§ About this task
Retrieve each line that contains the word "head" from the entries below.

§ Data shown

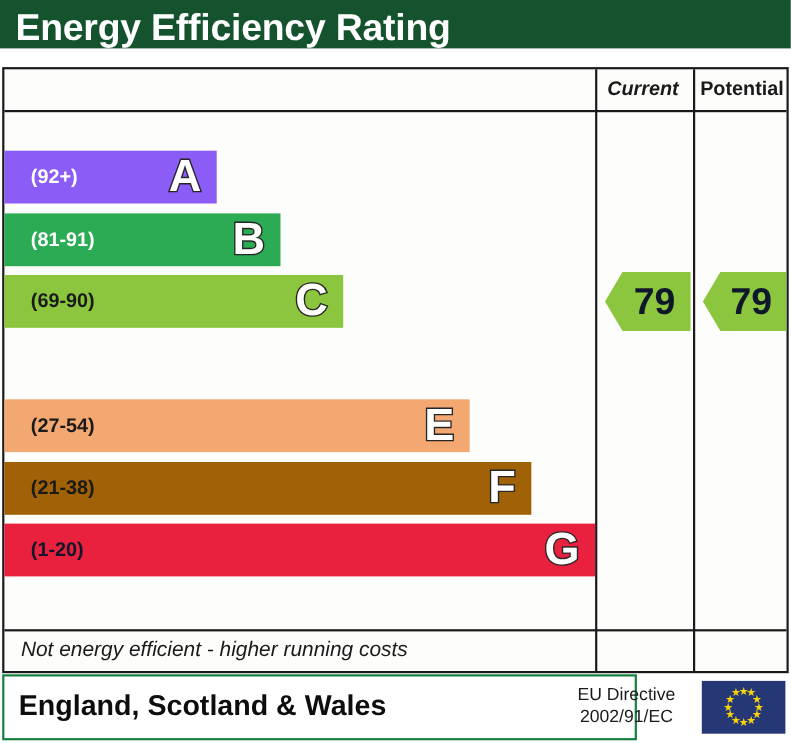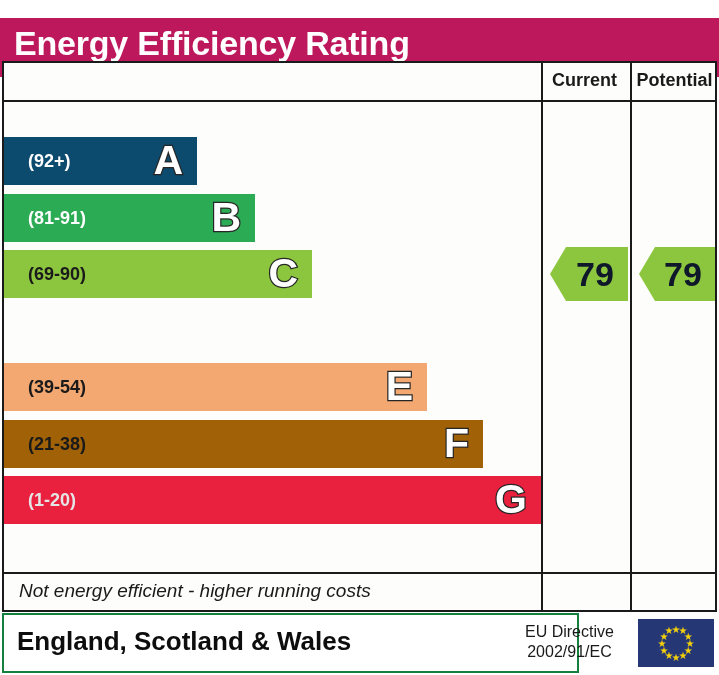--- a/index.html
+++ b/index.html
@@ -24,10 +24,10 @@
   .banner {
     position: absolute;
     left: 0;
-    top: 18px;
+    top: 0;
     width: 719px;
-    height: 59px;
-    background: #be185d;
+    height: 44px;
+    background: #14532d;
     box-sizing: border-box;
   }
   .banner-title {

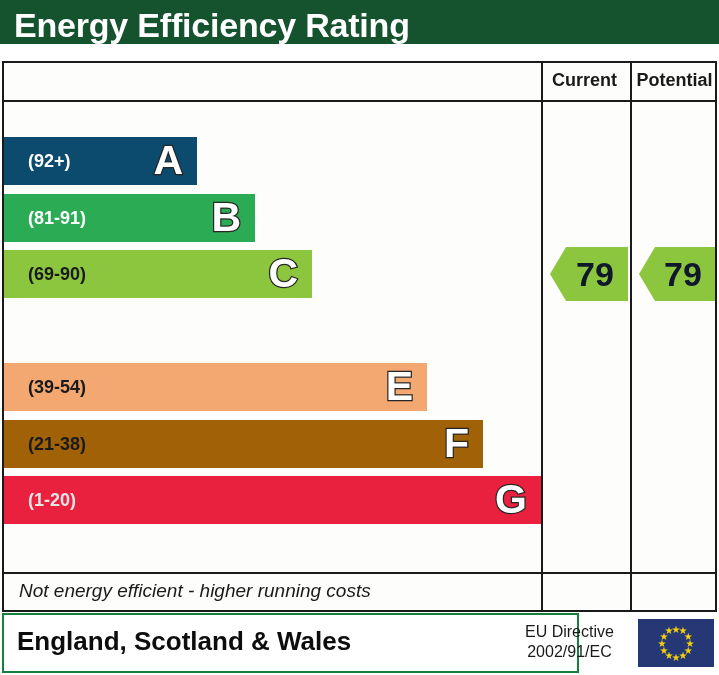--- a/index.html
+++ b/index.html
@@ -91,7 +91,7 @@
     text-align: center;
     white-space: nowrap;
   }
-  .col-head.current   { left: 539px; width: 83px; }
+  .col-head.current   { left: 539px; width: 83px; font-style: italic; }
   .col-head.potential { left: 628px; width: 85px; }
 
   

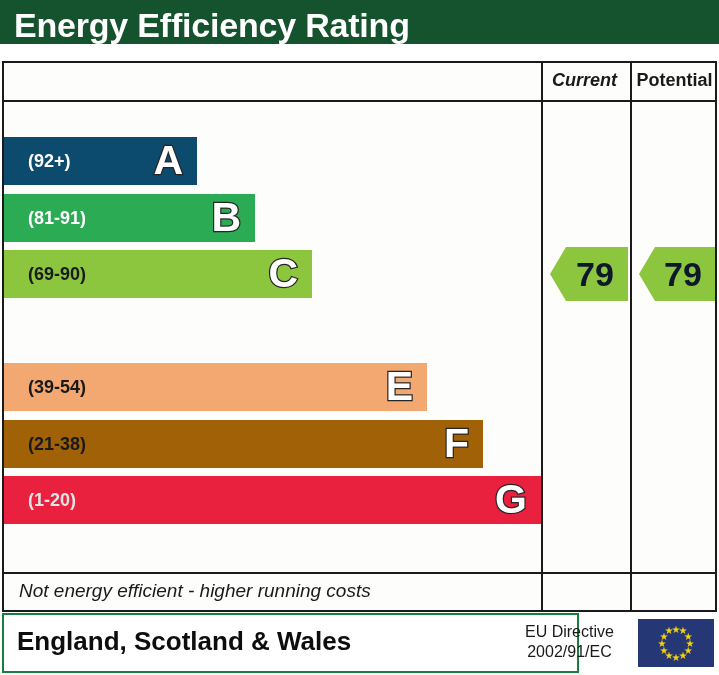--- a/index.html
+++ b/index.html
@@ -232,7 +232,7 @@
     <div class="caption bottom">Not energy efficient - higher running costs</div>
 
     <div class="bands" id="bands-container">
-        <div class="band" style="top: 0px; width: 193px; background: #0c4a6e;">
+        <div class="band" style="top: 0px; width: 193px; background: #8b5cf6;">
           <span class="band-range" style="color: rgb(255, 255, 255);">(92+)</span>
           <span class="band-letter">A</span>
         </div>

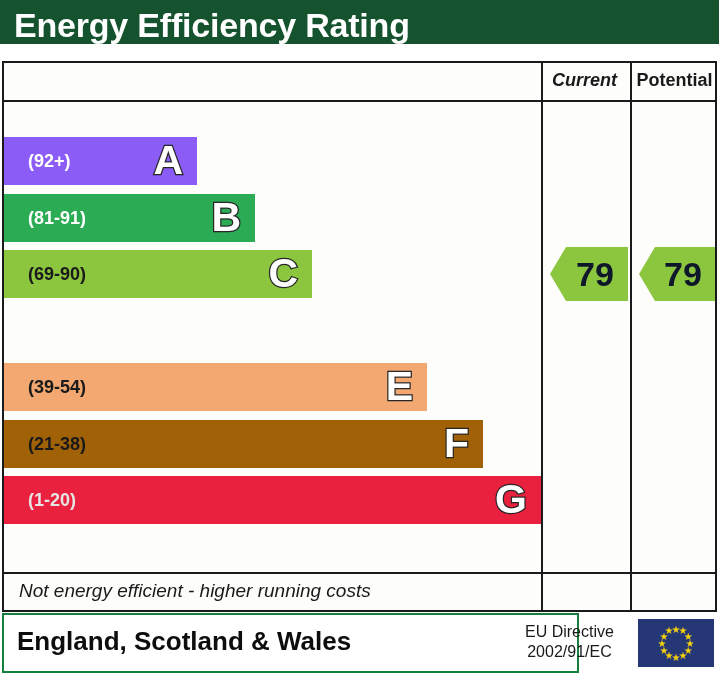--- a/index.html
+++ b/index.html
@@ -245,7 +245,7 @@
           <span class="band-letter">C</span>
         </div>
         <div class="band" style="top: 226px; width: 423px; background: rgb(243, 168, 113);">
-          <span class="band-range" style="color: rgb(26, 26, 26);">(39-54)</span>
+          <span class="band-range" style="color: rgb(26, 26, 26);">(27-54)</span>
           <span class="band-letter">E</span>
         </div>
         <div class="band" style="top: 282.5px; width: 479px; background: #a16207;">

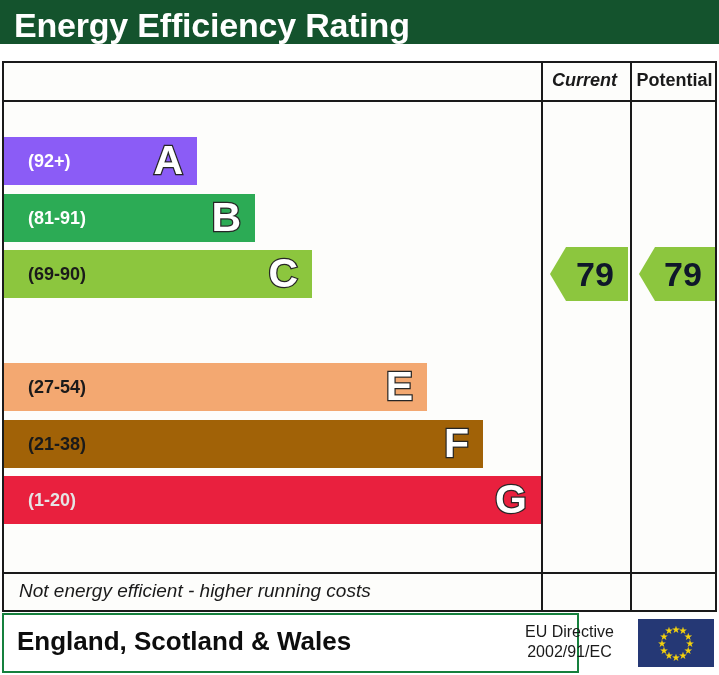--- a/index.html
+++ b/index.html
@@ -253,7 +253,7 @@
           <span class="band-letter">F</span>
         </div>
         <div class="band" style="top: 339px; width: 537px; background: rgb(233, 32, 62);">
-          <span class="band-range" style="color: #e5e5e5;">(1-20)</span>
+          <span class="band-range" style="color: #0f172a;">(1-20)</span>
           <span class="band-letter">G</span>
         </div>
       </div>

§ Solution to the exercise
-  .col-head.current   { left: 539px; width: 83px; }
+  .col-head.current   { left: 539px; width: 83px; font-style: italic; }
   .col-head.potential { left: 628px; width: 85px; }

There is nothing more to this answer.